### WHAT YOU SHOULD DO:
Your output should be the lines from the one with "it on page 3." through the end of the entries below, set down word for word and nothing else.

### ENTRIES SUPPLIED:
=== Begin Enclosure ===

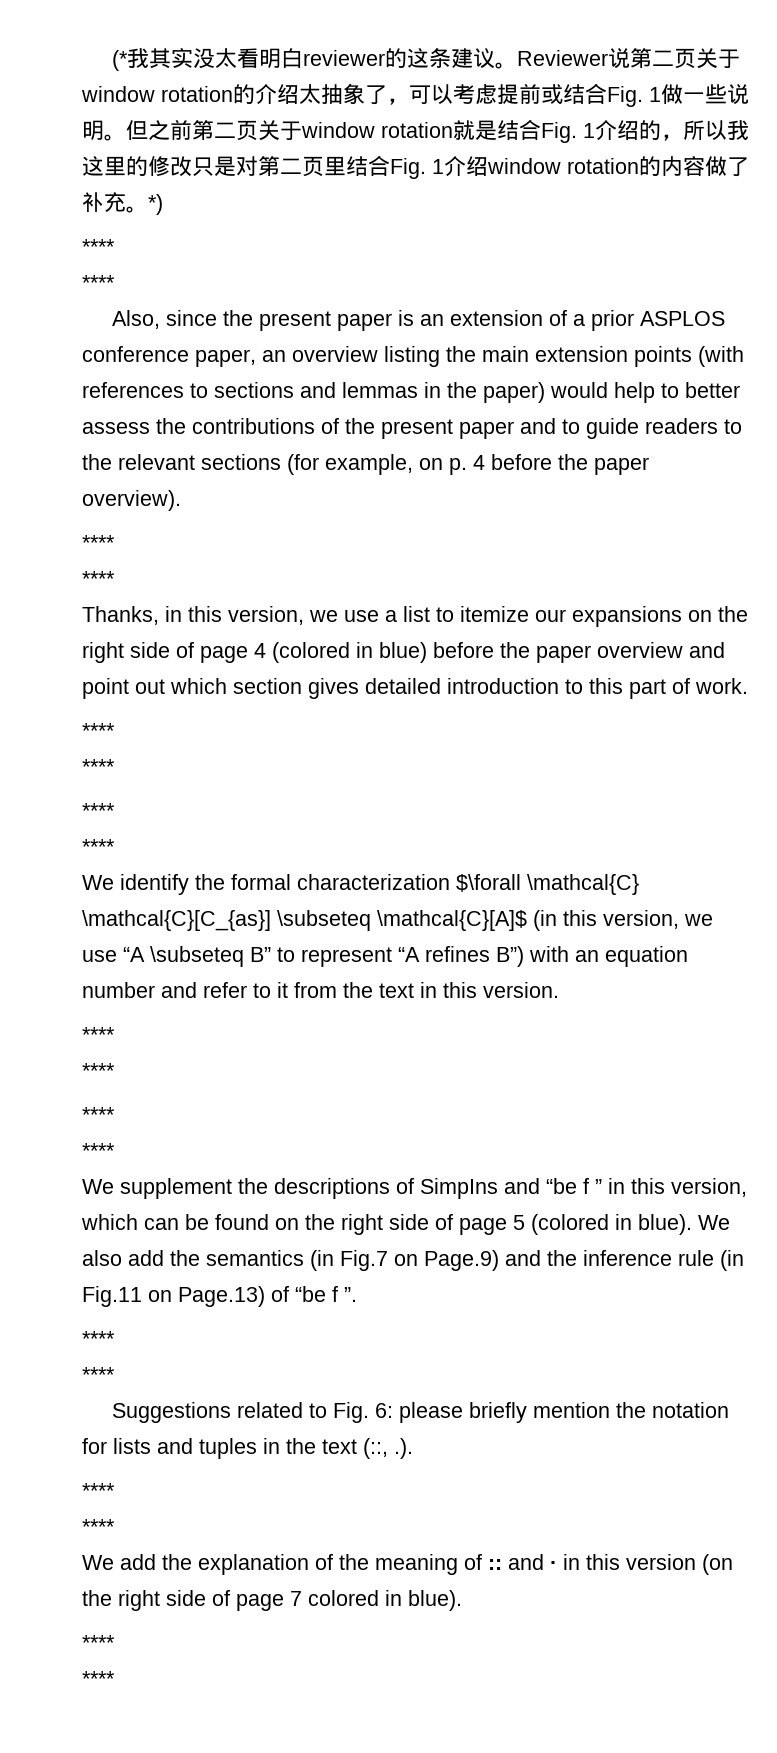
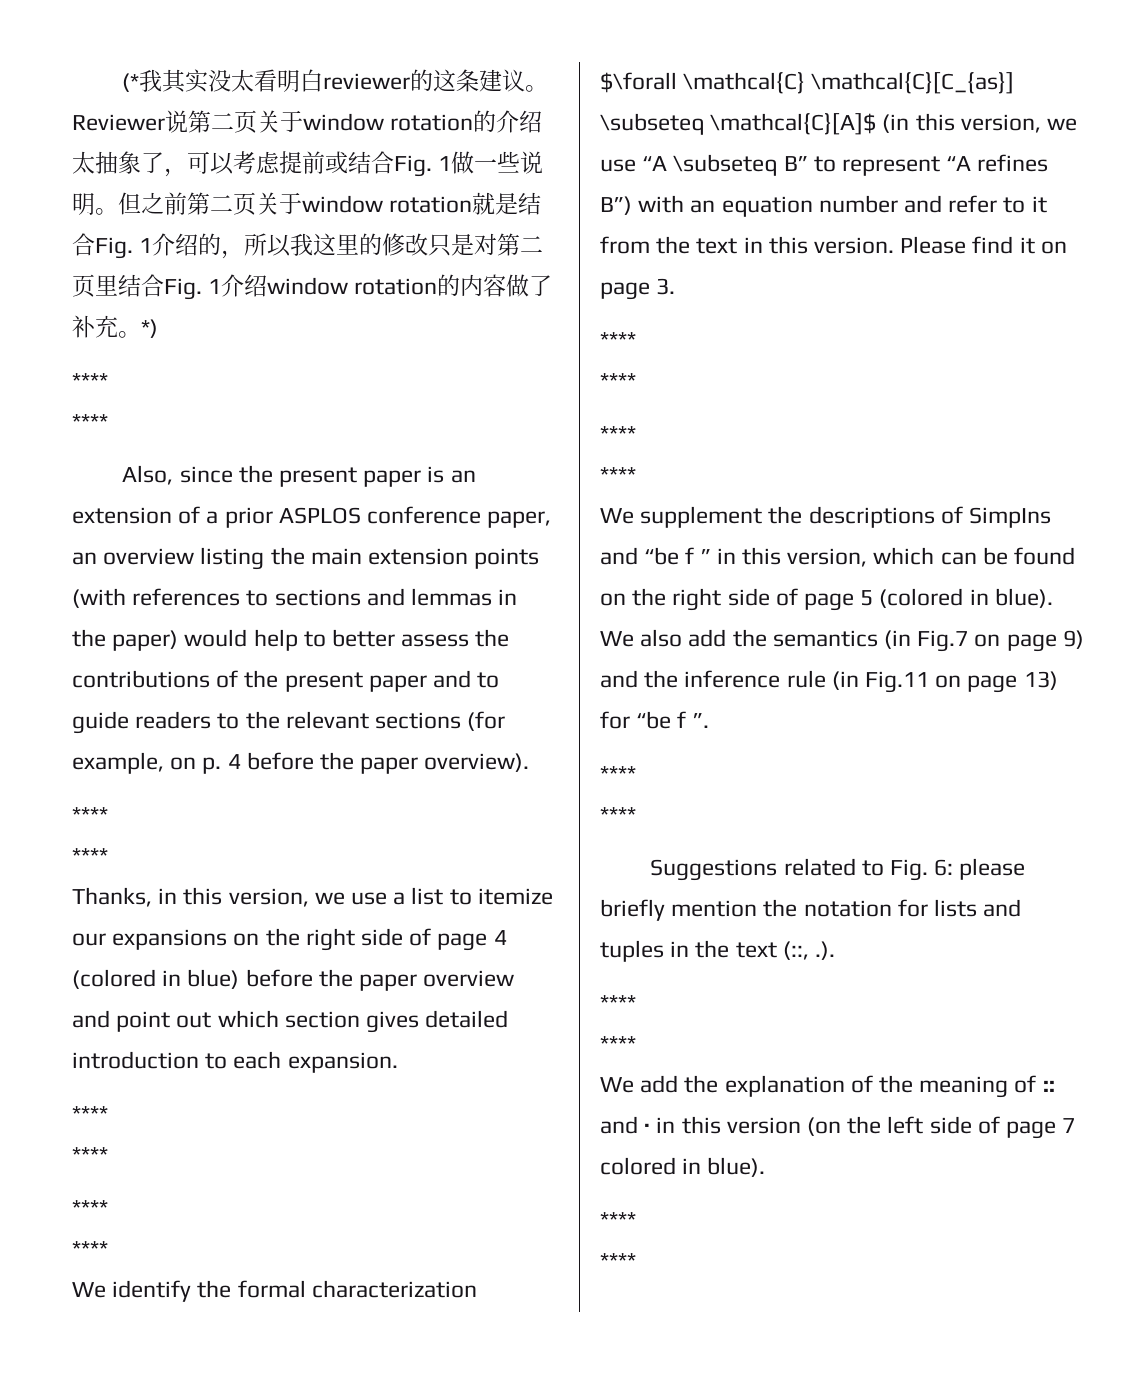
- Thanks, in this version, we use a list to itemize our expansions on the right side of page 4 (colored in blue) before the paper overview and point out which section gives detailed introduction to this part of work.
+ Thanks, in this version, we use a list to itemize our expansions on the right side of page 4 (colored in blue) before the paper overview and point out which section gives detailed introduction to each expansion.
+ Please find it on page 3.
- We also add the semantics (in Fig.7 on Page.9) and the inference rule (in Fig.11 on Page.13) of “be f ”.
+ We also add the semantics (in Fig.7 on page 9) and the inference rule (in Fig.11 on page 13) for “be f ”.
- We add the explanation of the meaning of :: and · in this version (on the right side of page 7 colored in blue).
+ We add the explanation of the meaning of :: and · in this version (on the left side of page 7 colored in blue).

=== End Enclosure ===

### SOLVED EXERCISE:
+ Please find it on page 3.
- We also add the semantics (in Fig.7 on Page.9) and the inference rule (in Fig.11 on Page.13) of “be f ”.
+ We also add the semantics (in Fig.7 on page 9) and the inference rule (in Fig.11 on page 13) for “be f ”.
- We add the explanation of the meaning of :: and · in this version (on the right side of page 7 colored in blue).
+ We add the explanation of the meaning of :: and · in this version (on the left side of page 7 colored in blue).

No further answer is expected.